Il primo giorno del mese d’aprile è notoriamente conosciuto in tutto il mondo come il “giorno del pesce d’aprile“; quello in cui ogni scherzo risulta lecito, nel privato, tra amici e parenti, e nel pubblico, dove i media si danno da fare per organizzare la burla più colossale. Non tutti, però, sono dotati di senso dell’umorismo, quindi lo scherzo, pur se “legittimato” dalla ricorrenza, potrebbe non risultare gradito. Probabilmente bisogna andare molto indietro nel tempo per scoprire il primo pesce d’aprile della storia: si narra che un giorno d’inizio primavera del 40 a.C. , Cleopatra sfidò l’adorante Marco Antonio ad una gara di pesca. Per non sfigurare agli occhi della sua bella, questo ordinò ad un servo di fiducia di attaccare al suo amo (ovviamente di nascosto) il pesce più grosso che avesse trovato. La regina d’Egitto scoprì in tempo il piano del romano e così fece sostituire quel pesce grosso con uno finto, molto vistoso, realizzato in pelle di coccodrillo. E’ certo che il “pesce d’aprile” miete le proprie vittime fra i creduloni e a tale proposito i proverbi si sprecano. I romagnoli, ad esempio, usano dire: «È prem de ‘d’abril / totti agli öch al va in zir», cioè «il primo giorno di aprile tutte le oche (i creduloni) vanno in giro». Le origini del tradizionale pesce d’aprile, tuttavia, sono incerte e non si conosce esattamente il periodo in cui ebbe inizio, né per opera di chi. Secondo una vecchia leggenda, il pesce d’aprile risalirebbe addirittura alla Genesi del mondo quando il Signore, completata la Creazione, ritornò in cielo. I primi uomini, comprensibilmente disorientati, cominciarono a vagare in cerca di cibo e di un riparo per la notte, intralciati, però, dai più inetti del gruppo. Gli sciocchi dicevano “Questa pianta è troppo brutta! Non può essere buona da mangiare!”, togliendo dalle mani degli uomini intelligenti una bella carota; “Questo posto è troppo buio!”, dicevano i paurosi, impedendo agli uomini intelligenti di entrare in una grotta calda e ospitale. A quel punto, secondo la leggenda, i più scaltri, per poter lavorare meglio, ebbero un’idea: inviare gli sciocchi alla ricerca di una pianta buonissima, ma inesistente, chiamata “Succulenza”, che cresceva nel posto esatto dove tramonta gli sole.

Questa giocosa ricorrenza è legata, forse, allo zodiaco: qualsiasi evento accaduto in questa data era relazionato al fatto che il Sole lasciava la costellazione dei Pesci… da qui l’usanza di festeggiare in modo insolito che, diffusasi in tutto il mondo, ha assunto connotazioni differenti nei vari paesi.
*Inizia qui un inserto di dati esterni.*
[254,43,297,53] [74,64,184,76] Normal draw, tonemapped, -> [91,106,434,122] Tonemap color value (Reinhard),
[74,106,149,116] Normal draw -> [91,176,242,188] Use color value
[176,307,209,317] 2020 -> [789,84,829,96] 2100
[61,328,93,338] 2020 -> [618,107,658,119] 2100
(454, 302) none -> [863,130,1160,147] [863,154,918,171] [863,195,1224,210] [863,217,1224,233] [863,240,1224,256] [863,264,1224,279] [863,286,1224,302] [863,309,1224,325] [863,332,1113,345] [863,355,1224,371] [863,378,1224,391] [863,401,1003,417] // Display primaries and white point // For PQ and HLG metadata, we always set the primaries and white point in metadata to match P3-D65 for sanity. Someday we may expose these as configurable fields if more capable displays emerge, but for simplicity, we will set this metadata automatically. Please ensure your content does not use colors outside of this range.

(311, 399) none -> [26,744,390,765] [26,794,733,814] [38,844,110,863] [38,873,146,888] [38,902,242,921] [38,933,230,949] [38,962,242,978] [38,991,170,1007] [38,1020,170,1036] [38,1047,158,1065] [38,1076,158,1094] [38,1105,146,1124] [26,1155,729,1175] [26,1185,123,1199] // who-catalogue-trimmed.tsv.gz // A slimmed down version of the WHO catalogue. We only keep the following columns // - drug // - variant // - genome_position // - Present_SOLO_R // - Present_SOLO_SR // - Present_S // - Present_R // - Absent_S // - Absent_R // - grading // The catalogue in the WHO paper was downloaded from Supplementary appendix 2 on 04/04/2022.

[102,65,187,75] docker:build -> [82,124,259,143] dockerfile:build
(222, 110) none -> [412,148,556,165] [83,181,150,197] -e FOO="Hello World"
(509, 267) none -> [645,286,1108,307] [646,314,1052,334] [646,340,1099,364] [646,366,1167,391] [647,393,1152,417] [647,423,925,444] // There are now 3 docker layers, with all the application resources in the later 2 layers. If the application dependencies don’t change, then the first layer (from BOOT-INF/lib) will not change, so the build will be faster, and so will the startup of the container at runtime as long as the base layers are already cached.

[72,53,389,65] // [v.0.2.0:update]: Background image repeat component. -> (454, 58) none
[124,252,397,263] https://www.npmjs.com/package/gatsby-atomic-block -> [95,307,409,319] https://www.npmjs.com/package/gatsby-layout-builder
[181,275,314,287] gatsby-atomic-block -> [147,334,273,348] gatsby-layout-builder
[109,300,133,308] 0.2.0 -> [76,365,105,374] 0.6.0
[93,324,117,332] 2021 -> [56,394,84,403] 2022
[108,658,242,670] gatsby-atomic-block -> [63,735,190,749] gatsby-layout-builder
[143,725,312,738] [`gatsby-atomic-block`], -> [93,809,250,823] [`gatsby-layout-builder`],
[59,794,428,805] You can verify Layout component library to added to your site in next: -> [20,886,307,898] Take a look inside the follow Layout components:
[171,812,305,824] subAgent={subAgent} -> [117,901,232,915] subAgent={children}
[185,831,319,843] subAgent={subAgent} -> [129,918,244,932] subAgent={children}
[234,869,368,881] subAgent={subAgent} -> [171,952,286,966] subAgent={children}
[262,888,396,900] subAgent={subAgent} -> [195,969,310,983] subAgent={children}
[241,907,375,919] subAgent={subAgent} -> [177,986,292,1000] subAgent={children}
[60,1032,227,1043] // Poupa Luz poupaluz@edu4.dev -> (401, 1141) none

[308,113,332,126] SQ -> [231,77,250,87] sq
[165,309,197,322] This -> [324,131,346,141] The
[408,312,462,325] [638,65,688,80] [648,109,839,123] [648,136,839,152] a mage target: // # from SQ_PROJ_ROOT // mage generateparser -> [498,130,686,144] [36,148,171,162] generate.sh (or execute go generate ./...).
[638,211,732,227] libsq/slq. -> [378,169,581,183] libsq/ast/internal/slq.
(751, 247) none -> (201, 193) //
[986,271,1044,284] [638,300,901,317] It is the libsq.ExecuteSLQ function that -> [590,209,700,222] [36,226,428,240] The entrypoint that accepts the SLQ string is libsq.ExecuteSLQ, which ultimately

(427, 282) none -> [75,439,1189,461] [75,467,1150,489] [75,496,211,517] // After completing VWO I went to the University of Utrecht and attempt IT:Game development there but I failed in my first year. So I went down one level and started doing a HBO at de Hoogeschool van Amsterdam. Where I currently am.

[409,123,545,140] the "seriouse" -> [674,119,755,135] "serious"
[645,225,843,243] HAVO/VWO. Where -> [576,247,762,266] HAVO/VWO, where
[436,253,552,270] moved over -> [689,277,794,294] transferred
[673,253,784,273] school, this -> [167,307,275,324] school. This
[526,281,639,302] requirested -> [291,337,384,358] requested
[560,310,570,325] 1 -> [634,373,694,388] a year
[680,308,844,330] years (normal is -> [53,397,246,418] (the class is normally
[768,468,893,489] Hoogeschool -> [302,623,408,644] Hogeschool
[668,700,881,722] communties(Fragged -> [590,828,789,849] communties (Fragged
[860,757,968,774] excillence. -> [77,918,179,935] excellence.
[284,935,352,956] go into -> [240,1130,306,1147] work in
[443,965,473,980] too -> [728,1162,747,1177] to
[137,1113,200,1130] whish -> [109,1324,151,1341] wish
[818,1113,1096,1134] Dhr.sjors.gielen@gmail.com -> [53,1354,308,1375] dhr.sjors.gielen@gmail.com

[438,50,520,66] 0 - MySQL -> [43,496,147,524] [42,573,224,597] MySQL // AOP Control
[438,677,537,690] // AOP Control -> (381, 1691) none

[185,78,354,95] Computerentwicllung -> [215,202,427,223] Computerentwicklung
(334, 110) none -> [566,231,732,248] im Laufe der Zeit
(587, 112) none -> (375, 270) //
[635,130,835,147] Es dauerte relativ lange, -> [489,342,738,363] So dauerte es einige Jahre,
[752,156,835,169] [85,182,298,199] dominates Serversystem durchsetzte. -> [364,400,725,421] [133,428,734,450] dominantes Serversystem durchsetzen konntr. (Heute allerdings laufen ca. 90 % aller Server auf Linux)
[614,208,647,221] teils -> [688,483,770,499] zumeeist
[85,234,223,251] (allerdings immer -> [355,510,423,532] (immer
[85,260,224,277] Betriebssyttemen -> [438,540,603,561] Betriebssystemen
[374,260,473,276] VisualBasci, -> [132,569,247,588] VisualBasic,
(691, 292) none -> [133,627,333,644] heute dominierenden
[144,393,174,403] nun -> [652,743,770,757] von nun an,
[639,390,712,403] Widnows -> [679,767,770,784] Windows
I francesi, ad esempio, utilizzano simbolicamente l’immagine del sole, nel suo passaggio dal segno dei Pesci a quello dell’Ariete; gli anglosassoni definiscono questa giornata con l’espressione “april’s fool day“, letteralmente “il giorno dello sciocco di aprile”, utilizzando la parola fool, che indica il folletto delle corti medievali; nella Scozia delle highlands invece, il pesce d’aprile ha una curiosa appendice nel taily day, ovvero “giorno delle natiche”, durante il quale, ci si diverte ad attaccare sulla schiena dei malcapitati un cartello con la scritta kick me (dammi un calcio). Insomma, un po’ ovunque, in Europa e nel mondo, quella del “pesce d’aprile” è una sottile evasione, un modo per sdrammatizzare gli eventi e “prendere la vita” con più leggerezza. Il pesciolino più dispettoso che si conosca sta già mietendo le sue “vittime” (in senso ironico) nei social network, in cui i naviganti si scambiano immagini decisamente all’insegna del sorriso… in fin dei conti, il 1 aprile il giorno in cu tutti possono dire o fare qualcosa di sordido, per poi esclamare ” Pesce d’aprile!” con un un sorriso gengivoso e di sicuro terapeutico!